Task item
Keep only the lines of the data below that contain "fill", and copy them.

Web page revision data:
============================================================
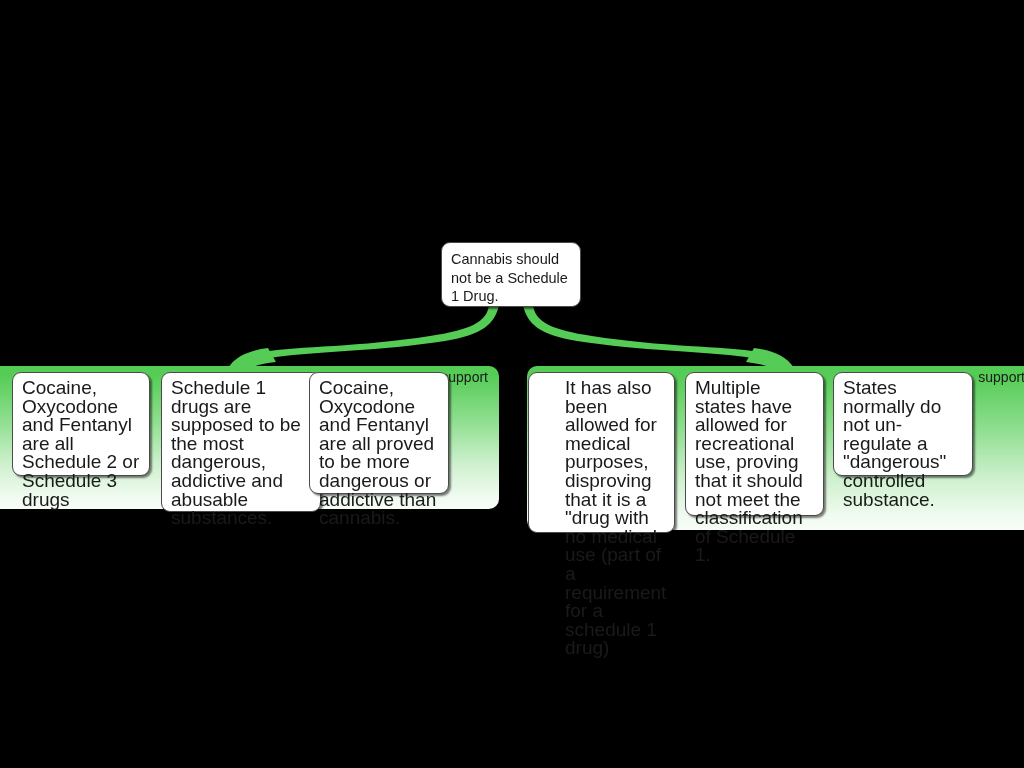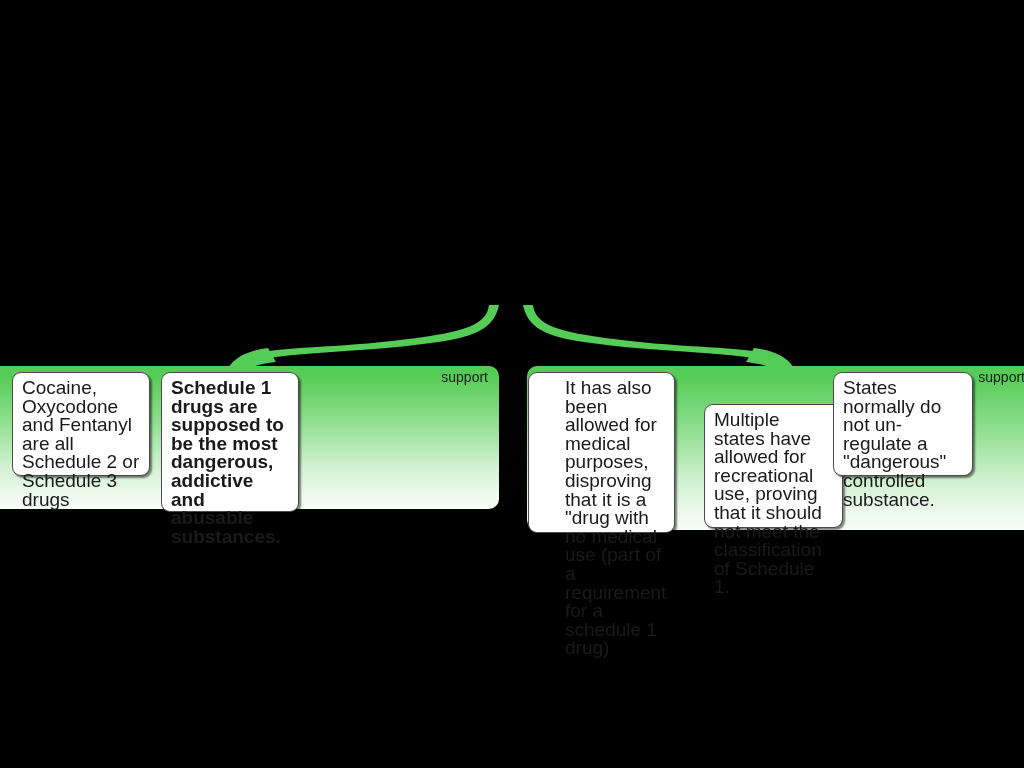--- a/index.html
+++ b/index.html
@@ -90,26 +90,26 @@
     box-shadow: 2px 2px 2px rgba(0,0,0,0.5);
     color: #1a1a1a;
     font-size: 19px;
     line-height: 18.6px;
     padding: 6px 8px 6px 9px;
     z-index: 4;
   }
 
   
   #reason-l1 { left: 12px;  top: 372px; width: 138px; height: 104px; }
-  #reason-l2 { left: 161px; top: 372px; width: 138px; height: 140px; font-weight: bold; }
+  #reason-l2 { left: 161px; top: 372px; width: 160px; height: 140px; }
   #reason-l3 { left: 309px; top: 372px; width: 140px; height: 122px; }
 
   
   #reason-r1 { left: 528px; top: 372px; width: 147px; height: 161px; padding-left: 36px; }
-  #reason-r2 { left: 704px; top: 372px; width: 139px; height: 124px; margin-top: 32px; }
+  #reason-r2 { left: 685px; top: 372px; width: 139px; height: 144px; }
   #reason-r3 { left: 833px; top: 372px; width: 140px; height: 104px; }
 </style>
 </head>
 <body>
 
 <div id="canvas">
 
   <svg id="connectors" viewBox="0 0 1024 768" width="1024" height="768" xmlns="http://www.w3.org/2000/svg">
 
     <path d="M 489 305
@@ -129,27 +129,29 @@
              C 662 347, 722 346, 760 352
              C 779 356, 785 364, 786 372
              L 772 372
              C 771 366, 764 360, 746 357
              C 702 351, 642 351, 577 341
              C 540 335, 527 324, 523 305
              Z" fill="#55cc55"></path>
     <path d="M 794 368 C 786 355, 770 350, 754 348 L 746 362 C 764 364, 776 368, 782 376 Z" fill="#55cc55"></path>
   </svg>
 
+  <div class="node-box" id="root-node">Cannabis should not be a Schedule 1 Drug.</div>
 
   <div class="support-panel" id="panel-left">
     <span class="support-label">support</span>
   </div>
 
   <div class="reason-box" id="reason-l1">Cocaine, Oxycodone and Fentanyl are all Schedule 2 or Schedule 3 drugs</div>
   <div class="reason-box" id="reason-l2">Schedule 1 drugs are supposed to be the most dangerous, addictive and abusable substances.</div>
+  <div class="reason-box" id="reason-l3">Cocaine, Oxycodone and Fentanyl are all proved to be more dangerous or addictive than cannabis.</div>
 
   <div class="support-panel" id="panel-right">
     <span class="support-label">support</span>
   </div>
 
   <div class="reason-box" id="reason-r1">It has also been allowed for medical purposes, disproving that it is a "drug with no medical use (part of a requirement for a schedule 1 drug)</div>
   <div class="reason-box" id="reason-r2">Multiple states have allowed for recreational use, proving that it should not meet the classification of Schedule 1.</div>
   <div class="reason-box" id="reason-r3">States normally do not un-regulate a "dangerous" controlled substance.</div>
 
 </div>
============================================================
Finished exercise
              Z" fill="#55cc55"></path>
     <path d="M 794 368 C 786 355, 770 350, 754 348 L 746 362 C 764 364, 776 368, 782 376 Z" fill="#55cc55"></path>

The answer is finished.